Chevelure noire courte, grands yeux comme on en voit dans les dessins animés japonais, minceur de lait écrémé, teint jaunâtre de babeurre dans sa robe à motifs papier peint de roses sombres, cette femme se trouvait également dans mon groupe de soutien pour tuberculeux vendredi soir. Elle était présente à ma table ronde mélanome de mercredi soir. Lundi soir, elle était là, avec mon groupe de rap-leucémie Croyants Convaincus. La raie médiane qui sépare ses cheveux est un éclair tordu de peau blanche.

Lorsqu’on cherche ces groupes de soutien, on s’aperçoit qu’ils portent tous des noms vaguement positifs. Mon groupe du jeudi soir pour les parasites du sang, il s’appelle Libre et Clair.

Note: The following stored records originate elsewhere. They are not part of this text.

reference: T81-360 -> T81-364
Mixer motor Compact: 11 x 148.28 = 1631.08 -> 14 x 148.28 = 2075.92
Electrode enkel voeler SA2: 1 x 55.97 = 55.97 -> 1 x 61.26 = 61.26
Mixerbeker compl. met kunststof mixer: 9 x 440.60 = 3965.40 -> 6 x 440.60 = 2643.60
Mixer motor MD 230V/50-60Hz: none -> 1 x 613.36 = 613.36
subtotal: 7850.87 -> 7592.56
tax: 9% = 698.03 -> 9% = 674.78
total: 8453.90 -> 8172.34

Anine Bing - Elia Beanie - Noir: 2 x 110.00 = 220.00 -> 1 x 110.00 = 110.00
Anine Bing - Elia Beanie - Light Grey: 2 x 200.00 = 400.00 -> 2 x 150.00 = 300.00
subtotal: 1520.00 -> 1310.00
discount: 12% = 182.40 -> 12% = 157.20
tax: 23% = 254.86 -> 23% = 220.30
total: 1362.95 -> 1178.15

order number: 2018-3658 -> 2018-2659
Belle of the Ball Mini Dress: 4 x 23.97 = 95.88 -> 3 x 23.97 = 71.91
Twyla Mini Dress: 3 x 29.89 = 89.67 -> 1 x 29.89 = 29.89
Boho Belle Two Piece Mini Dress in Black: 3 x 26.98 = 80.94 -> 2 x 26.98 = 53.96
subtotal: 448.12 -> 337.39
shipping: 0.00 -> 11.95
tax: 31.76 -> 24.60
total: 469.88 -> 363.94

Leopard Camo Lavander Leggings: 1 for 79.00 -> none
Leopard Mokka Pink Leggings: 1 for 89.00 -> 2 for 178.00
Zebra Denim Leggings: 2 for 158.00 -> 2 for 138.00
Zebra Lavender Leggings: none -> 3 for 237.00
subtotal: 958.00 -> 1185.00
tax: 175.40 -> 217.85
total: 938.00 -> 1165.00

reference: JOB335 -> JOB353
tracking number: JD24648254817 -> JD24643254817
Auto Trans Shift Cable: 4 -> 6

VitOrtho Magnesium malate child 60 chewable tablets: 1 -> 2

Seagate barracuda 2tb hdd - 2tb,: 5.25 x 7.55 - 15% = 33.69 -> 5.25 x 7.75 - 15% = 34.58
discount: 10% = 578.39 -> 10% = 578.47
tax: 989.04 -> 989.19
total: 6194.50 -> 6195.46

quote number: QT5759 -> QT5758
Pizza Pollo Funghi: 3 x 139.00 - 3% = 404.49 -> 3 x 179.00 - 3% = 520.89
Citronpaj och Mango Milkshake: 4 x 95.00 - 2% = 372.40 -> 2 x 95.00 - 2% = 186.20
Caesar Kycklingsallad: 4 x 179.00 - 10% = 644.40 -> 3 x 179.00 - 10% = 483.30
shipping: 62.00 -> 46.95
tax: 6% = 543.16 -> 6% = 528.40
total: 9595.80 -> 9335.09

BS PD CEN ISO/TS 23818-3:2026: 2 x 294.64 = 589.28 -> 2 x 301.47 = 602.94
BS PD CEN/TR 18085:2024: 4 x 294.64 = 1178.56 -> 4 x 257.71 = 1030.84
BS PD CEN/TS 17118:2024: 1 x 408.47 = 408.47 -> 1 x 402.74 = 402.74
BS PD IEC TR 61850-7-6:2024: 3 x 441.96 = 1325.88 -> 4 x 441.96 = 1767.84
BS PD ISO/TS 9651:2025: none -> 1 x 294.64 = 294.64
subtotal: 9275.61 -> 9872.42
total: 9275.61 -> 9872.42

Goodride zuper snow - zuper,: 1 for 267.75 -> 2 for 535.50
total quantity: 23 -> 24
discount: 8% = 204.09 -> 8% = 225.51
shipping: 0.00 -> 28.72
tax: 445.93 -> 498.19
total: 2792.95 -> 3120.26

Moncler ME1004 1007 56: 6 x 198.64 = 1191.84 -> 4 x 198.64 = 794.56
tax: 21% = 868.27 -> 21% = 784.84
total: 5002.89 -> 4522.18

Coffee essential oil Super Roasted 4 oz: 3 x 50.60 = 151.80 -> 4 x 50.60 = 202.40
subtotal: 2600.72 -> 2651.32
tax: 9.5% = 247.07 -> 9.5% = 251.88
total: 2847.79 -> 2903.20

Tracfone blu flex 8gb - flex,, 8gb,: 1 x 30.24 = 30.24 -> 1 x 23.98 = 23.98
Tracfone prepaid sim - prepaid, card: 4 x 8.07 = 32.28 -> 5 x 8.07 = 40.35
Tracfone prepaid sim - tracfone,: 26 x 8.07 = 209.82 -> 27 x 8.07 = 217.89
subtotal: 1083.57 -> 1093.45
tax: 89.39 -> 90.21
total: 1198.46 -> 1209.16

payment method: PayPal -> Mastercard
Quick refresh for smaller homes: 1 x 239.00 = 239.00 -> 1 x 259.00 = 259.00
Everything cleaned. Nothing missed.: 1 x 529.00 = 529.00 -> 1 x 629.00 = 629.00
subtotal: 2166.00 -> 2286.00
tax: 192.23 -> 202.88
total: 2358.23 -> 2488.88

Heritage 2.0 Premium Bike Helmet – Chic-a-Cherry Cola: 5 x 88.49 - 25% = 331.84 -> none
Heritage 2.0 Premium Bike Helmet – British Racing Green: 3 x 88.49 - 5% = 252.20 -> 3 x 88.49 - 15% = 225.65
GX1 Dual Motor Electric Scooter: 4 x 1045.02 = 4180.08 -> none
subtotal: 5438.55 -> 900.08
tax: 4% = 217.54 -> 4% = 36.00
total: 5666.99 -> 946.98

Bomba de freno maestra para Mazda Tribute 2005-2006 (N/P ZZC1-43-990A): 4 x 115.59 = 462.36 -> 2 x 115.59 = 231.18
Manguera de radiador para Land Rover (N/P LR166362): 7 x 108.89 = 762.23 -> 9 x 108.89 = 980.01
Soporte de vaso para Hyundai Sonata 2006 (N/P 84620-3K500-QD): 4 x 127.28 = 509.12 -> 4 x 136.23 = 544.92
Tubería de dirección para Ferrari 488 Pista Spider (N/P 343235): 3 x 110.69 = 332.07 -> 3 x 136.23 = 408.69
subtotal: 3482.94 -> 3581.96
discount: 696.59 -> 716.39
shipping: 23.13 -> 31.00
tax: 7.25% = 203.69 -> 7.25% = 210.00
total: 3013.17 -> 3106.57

Le groupe que je fréquente pour les parasites du cerveau s’appelle Au-Dessus et Au-Delà.

Et le dimanche après-midi à la session d’Hommes Toujours Tous Ensemble, dans le sous-sol de l’Épiscopale Trinité, la revoilà, cette femme, encore une fois.

Pire que cela, je suis incapable de pleurer sous son regard qui ne me quitte pas.

Ce devrait pourtant être là mon rôle préféré, tenu à pleins bras à pleurer avec Gros Bob sans espoir. Nous nous donnons tellement de mal tout le temps. C’est ici le seul endroit où je parviens vraiment à me décontracter et à me laisser aller.